Write Up Wednesday: Pet Peeves

Dario Cannizzaro of the captivating short story collection Of Life, Death, Aliens and Zombies, and my colleague and co-founder at Beautiful Losers Magazine invited me to take part in this blog hop. I don’t normally do these sort of things, but the theme fit well with my Wednesday posts.

I don’t try to hide my pet peeves, at least not my writing ones. I’m transparently peevish about generic and non-expressive writing. I would even deem such writing bad. My  experience of the written word (and of the totality of my life) inspires me toward unique expression. The emphasis here is in “unique”. Media is saturated with generic phrases and “cliches” which people then use for themselves. No such generic-expression will ever satisfy my craving to communicate.

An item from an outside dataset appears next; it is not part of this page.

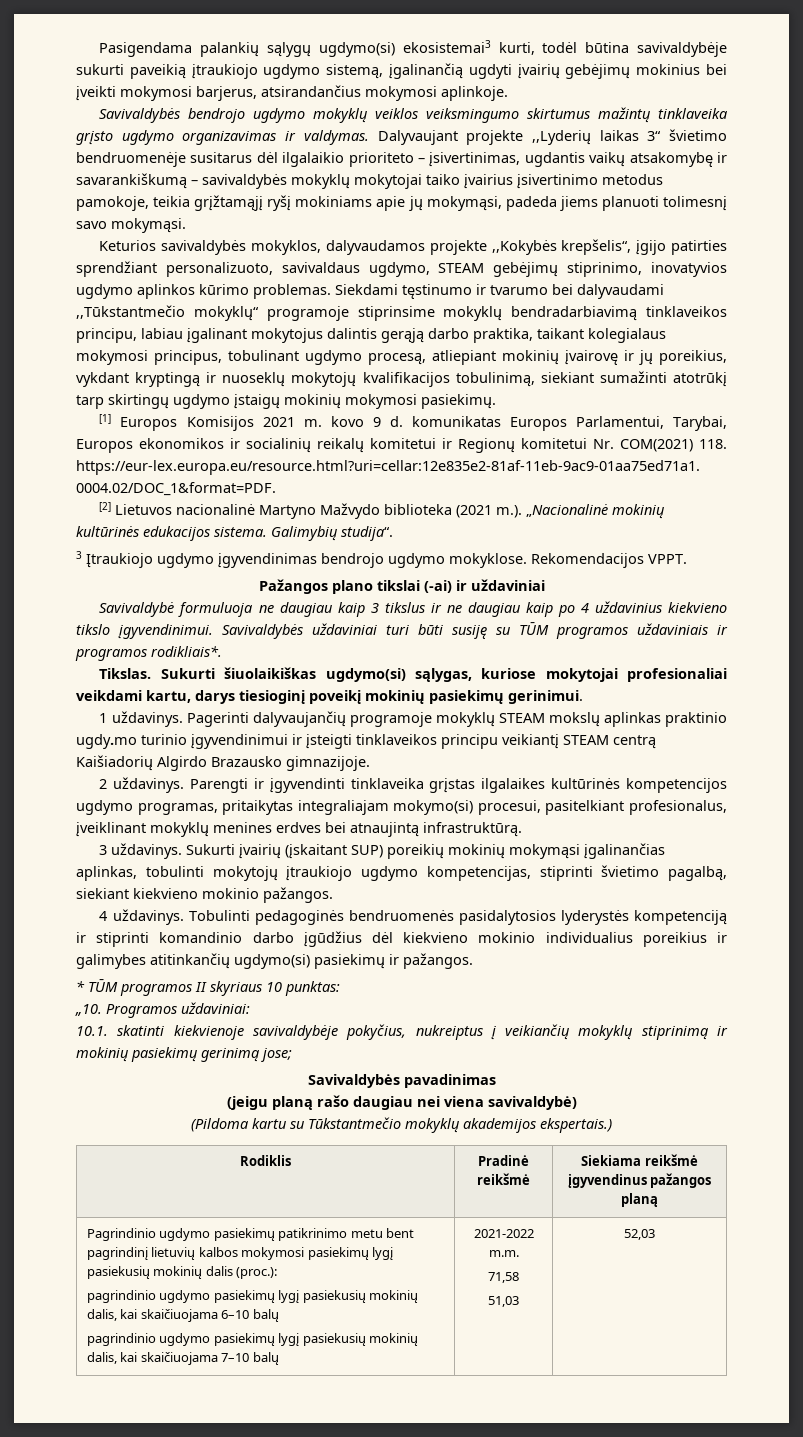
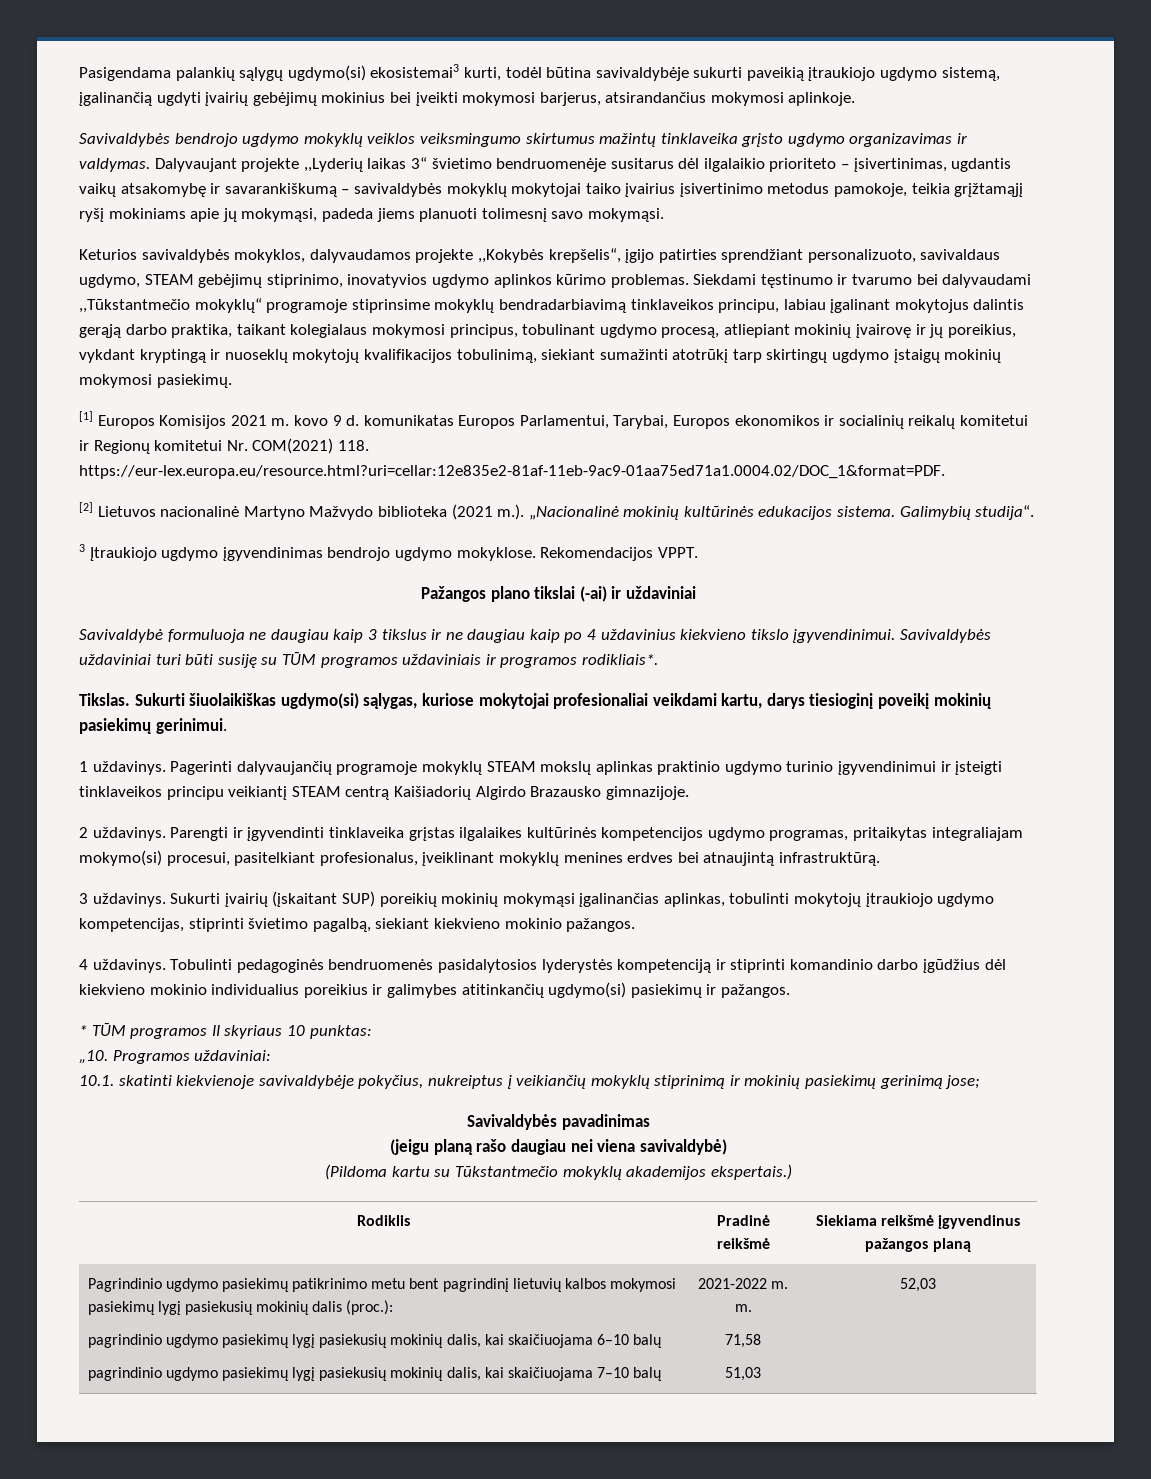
- Pagerinti dalyvaujančių programoje mokyklų STEAM mokslų aplinkas praktinio ugdy.mo turinio įgyvendinimui ir įsteigti tinklaveikos principu veikiantį STEAM centrą Kaišiadorių Algirdo Brazausko gimnazijoje.
+ Pagerinti dalyvaujančių programoje mokyklų STEAM mokslų aplinkas praktinio ugdymo turinio įgyvendinimui ir įsteigti tinklaveikos principu veikiantį STEAM centrą Kaišiadorių Algirdo Brazausko gimnazijoje.
- 2021-2022 m.m.
+ 2021-2022 m. m.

Stephen King is the writer I mention when I bring this conversation up. Setting aside the blasphemy I may be accused for later, Stephen King isn’t a great writer. There are only hints of literary techniques within his words. HOWEVER, where King has exceeded and in all earnestness become a paragon, is in story-telling. King is one of the best story tellers I have read and it continues to impress me. These are the two different writers and looking though the lens of the former, the “literary” writer. Lazy writing infuriates me.

Writing in with unique expression requires slowing down. It mandates mulling over words as you write. A reader of mine from some time ago called this “pre-writing” as if it were a sin to consider words and their usage.

There are a literal plethora of stories to tell. Many of them are carbon-copies of a familiar theme. There are writers who can stun an audience purely on a story but those are sparse. There are writers like me (and far beyond my capability) that can make a common story glimmer with uniqueness, of freshness of sentences and paragraphs. The latter is the writer I strive to become. So those who are loose with a common phrase or explain every incredible moment as “indescribable” earn a spot on my top peeve violators.

3 thoughts on “Write Up Wednesday: Pet Peeves”

  1. I beg to differ – in a strange way. As a reader, I want to be told a story: I want to be transported into the world of the story I am reading. If it is badly written, that doesn’t happen. So, for me, Stephen King is a great writer: he is the only writer that I have read non-stop to finish a book from start to finish in, 24 hours. Yet there are some ‘classics’ that I have started reading that I have had to put down because it was more about the literary and less about the story – for me.The skill is knowing your audience.

    I do, however, agree that there are way too many writers, “…who are loose with a common phrase or explain every incredible moment as “indescribable””.